Outdoor Education Department

It has been a very busy autumn for the Outdoor Education team. Our Year 9 students have completed the Lake Tali Karng bush walk and Year 8 has completed the Mitchell River adventure program.


The Lake Tali Karng area could not have been more contrasting form one program to the next. Students on the first program experienced beautiful sunshine, warm and still conditions perfect for taking advantage of the spectacular views on offer and providing a beautiful setting for their overnight solo. The second program provided high humidity, lots of rain and a southerly blast that bought snow flurries to the nearby peaks.


I was so proud of the students that participated. We had students for whom this was their first outdoor education program, students that were challenged by the bushwalking, some anxious about going on solo and those that doubted they could complete the program. It was great to hear them all share their stories at the end of the trip about what was challenging, what was exciting and how, if you help each other, you can achieve so much.


The Mitchell River adventure program is a great stepping-stone for Lake Tali Karng. For the first time, students undertook a bushwalk from the Den of Nargun to Angusvale, approximately 20km. It is a step up from Year 7 camp; the students have to carry their personal gear as well as group equipment and accommodation. The journey follows the Mitchell River walking track with steep gullies, rugged hills and spectacular views of the rapids along the river. Students embrace technology, using IPads to aid in navigation, identify flora and fauna, points of interest and indigenous heritage.

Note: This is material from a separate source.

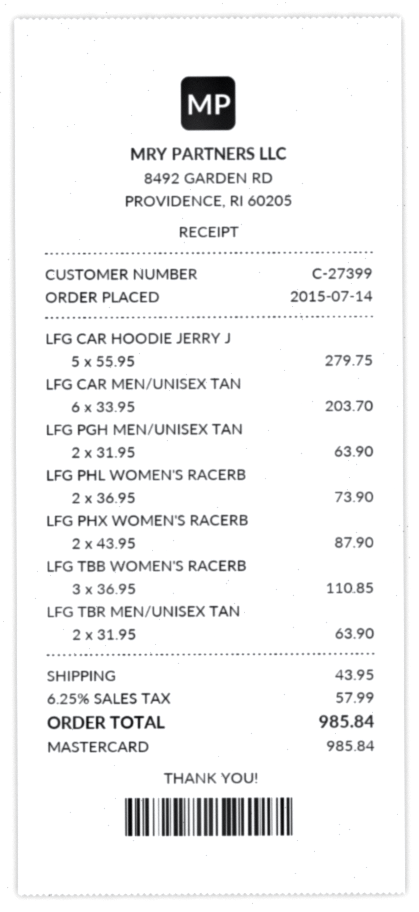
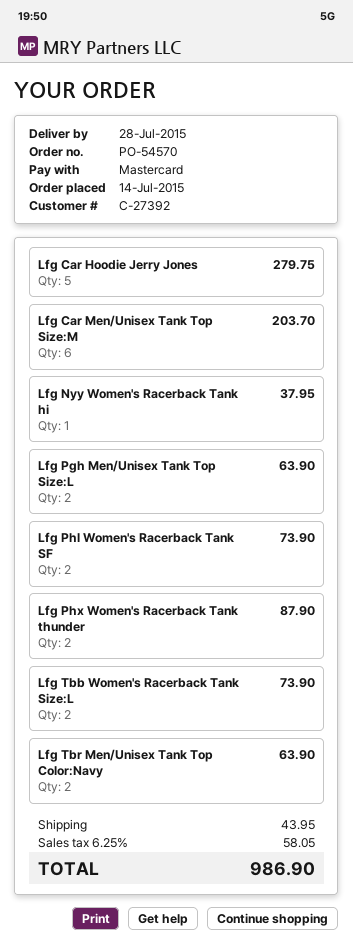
customer number: C-27399 -> C-27392
LFG TBB WOMEN'S RACERB: 3 for 110.85 -> 2 for 73.90
Lfg Nyy Women's Racerback Tank hi: none -> 1 for 37.95
tax: 6.25% = 57.99 -> 6.25% = 58.05
total: 985.84 -> 986.90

The students also have the opportunity to get to connect with the Mitchell River in another way, boarding sports rafts and guiding themselves through rapids, pebble races and small gorges to learn about the Mitchell rivers significance, not just to Gippsland but the state of Victoria. The beautiful weather - sunny days and clear nights - provided fog in the morning and clear skies in the afternoon. Students learned about the relationship between the weather and our rivers. Many said they thought the rapids would be bigger. Our reply to ‘think about the weather patterns over the last few months’ brought a dawning realisation. Less rain, less river activity.


On the Wednesday night, we shared a lovely camp oven meal, sharing stories of achievements and discussing future challenges.

Some students do not quite understand the need for Outdoor Education. My hope is that in a few years’ time, they will look back on the experience they had and understand how it taught them to step outside their comfort zone to push themselves to achieve.